A piece of paper on the floor, one corner soaking up blood.
The chief wanted to call her. Those were his last words to me. He wanted to get up off the floor and call Maria. If he had managed to pull himself off the floor and call her, then what happened next? How long did it take her to see the opportunity? To see the whole scene laid out in front of her? It’s airtight. She calls Leopold. He wakes the entire family. They load up Leopold’s truck, Delilah’s car, Anthony’s car. The whole family goes to Orcus Beach in the middle of the night, just like Maria said. Is the chief already at Maria’s house when the family arrives? Maybe he is. Maybe Maria asked him to come, and somehow he pulled himself together and drove over there. Or maybe Leopold and Anthony had to go get him. Either way, the piece of paper is with him. Written in his own hand. He brought it with him, or it was there on the table when they picked him up. And the shotgun. Don’t forget the shotgun. They put him in the back of his patrol car, drive him back to Farmington. Two cars. Anthony following Leopold, who is driving the patrol car. It’s five in the morning then. Maybe six. Leopold has the chief’s hat on, just in case somebody sees him in the car. But it’s so early, there aren’t many cars on the road. When they get to the house in Farmington, they wait. Anthony parks the car down the road, of course. Only the patrol car can be seen in the driveway. Maria calls Harwood. She has his number now. She calls him and tells him to come to Farmington. Time to make a deal. Time to end this once and for all.

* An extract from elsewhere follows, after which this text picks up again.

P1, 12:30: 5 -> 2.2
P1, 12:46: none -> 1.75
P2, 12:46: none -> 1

Which is exactly what they do.
After it is done, Leopold and Anthony drive back to Orcus Beach. The police will find them, of course. Three dead men in their basement, they’ll need to talk to them. An apparent double murder and then a suicide, the chief’s finger still in the trigger guard. Will the forensics man find something that doesn’t add up? What can you find when you’re dealing with shotgun blasts? How hard will they even look?
They’ll go to her, of course. To the whole family. They’ll have to talk to them.

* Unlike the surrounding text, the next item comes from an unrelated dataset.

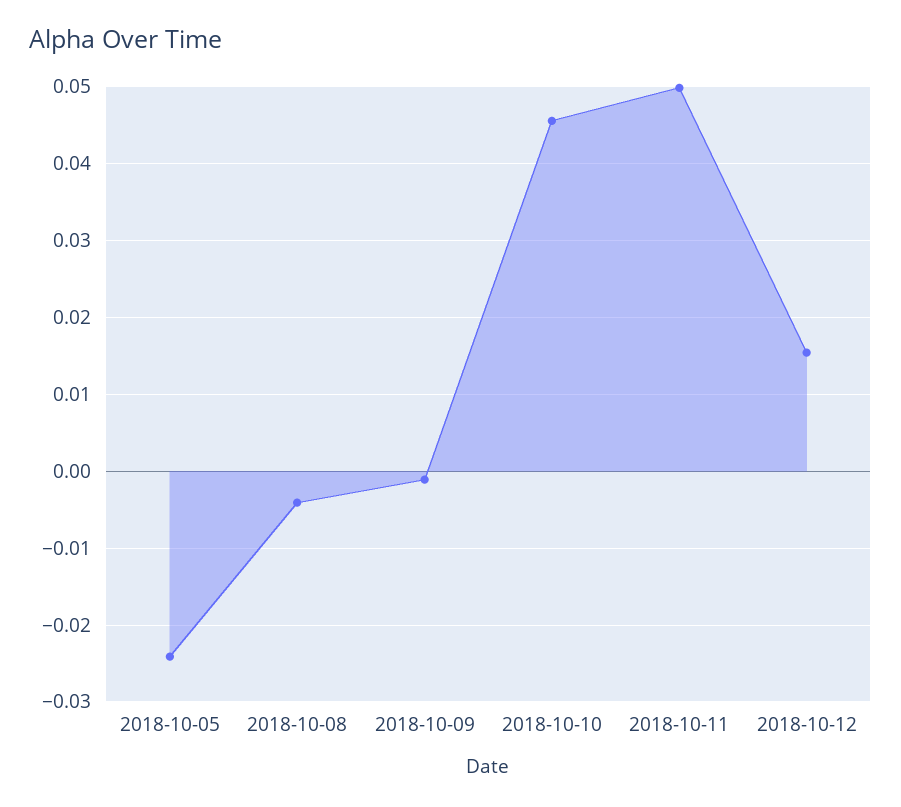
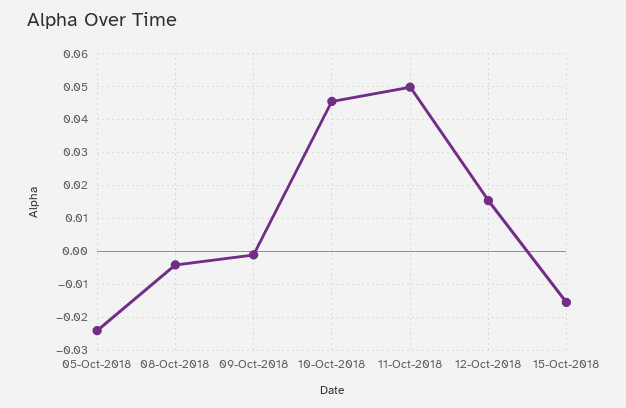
15-Oct-2018: none -> -0.016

Oh my God, she’ll say. It can’t be. The chief was such a good man. He told me he’d help me. He told me he wouldn’t let those men hurt me. But my God, Officer, I had no idea.
You’ve got your own story to tell the police, Alex. Your own little theory, with absolutely no proof. And yourself right in the middle of it. First you threatened Whitley and Harwood at gunpoint; then you ended up in Maria’s bed. Then you had a nightcap with the chief, at the bar and then back at his house, where you then knocked a shotgun out of his hands. And took the shells out. For all you know, your fingerprints are still on it. Unless you go lift that gun off the chief’s chest and wipe it clean.
Think about what you’ve got, Alex. This is the hand you’re holding if you try to make this whole thing come out differently in the end.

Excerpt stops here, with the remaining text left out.